Web interface edit records:
────────────────

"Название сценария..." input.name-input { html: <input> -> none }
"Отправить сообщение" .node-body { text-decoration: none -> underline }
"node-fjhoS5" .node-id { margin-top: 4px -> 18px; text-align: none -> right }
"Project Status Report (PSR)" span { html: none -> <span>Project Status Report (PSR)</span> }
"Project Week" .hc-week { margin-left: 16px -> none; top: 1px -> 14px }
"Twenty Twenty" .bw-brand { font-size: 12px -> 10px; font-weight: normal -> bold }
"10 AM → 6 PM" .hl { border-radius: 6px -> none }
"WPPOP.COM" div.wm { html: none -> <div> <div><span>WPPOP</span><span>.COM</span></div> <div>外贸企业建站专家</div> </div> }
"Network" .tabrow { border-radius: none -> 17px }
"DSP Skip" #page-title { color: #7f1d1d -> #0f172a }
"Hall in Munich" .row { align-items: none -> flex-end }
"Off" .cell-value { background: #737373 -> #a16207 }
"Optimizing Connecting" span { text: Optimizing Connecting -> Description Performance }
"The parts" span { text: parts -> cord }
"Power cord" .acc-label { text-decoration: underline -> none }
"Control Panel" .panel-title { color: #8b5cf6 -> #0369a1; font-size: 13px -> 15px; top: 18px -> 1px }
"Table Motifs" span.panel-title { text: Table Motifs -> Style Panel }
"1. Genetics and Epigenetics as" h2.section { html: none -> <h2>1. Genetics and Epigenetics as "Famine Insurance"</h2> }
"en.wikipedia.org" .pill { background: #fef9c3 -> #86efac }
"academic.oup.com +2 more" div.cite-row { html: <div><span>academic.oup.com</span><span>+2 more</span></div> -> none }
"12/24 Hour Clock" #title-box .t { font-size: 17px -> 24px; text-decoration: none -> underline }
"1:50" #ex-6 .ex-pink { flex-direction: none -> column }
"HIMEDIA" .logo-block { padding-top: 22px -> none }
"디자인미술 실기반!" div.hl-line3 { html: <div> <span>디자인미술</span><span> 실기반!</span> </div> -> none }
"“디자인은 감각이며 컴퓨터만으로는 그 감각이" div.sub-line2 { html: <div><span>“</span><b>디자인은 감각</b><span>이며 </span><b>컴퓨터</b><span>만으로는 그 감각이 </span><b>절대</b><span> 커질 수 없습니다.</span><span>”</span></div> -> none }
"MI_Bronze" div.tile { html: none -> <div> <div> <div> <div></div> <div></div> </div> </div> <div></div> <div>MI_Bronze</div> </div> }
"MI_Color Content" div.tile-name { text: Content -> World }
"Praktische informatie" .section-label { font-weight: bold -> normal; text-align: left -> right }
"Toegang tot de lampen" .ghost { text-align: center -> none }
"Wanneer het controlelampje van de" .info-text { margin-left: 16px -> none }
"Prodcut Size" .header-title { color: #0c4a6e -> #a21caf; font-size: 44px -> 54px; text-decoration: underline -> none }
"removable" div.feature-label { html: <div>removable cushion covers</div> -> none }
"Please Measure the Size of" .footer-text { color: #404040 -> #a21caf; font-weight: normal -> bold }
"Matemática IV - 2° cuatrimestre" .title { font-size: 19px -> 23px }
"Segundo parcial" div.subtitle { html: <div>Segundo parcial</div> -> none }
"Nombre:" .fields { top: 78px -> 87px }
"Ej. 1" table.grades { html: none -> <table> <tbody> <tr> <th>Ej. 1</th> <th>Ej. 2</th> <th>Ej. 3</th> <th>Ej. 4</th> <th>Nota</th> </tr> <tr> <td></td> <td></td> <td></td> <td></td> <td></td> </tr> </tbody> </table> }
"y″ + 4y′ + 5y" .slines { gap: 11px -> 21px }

────────────────

Please reproduce exactly the lines from the first one of the records above through the line containing "감각이며 컴퓨터만으로는 그", both included, and nothing else.

* **EXPECTED ANSWER**:
"Название сценария..." input.name-input { html: <input> -> none }
"Отправить сообщение" .node-body { text-decoration: none -> underline }
"node-fjhoS5" .node-id { margin-top: 4px -> 18px; text-align: none -> right }
"Project Status Report (PSR)" span { html: none -> <span>Project Status Report (PSR)</span> }
"Project Week" .hc-week { margin-left: 16px -> none; top: 1px -> 14px }
"Twenty Twenty" .bw-brand { font-size: 12px -> 10px; font-weight: normal -> bold }
"10 AM → 6 PM" .hl { border-radius: 6px -> none }
"WPPOP.COM" div.wm { html: none -> <div> <div><span>WPPOP</span><span>.COM</span></div> <div>外贸企业建站专家</div> </div> }
"Network" .tabrow { border-radius: none -> 17px }
"DSP Skip" #page-title { color: #7f1d1d -> #0f172a }
"Hall in Munich" .row { align-items: none -> flex-end }
"Off" .cell-value { background: #737373 -> #a16207 }
"Optimizing Connecting" span { text: Optimizing Connecting -> Description Performance }
"The parts" span { text: parts -> cord }
"Power cord" .acc-label { text-decoration: underline -> none }
"Control Panel" .panel-title { color: #8b5cf6 -> #0369a1; font-size: 13px -> 15px; top: 18px -> 1px }
"Table Motifs" span.panel-title { text: Table Motifs -> Style Panel }
"1. Genetics and Epigenetics as" h2.section { html: none -> <h2>1. Genetics and Epigenetics as "Famine Insurance"</h2> }
"en.wikipedia.org" .pill { background: #fef9c3 -> #86efac }
"academic.oup.com +2 more" div.cite-row { html: <div><span>academic.oup.com</span><span>+2 more</span></div> -> none }
"12/24 Hour Clock" #title-box .t { font-size: 17px -> 24px; text-decoration: none -> underline }
"1:50" #ex-6 .ex-pink { flex-direction: none -> column }
"HIMEDIA" .logo-block { padding-top: 22px -> none }
"디자인미술 실기반!" div.hl-line3 { html: <div> <span>디자인미술</span><span> 실기반!</span> </div> -> none }
"“디자인은 감각이며 컴퓨터만으로는 그 감각이" div.sub-line2 { html: <div><span>“</span><b>디자인은 감각</b><span>이며 </span><b>컴퓨터</b><span>만으로는 그 감각이 </span><b>절대</b><span> 커질 수 없습니다.</span><span>”</span></div> -> none }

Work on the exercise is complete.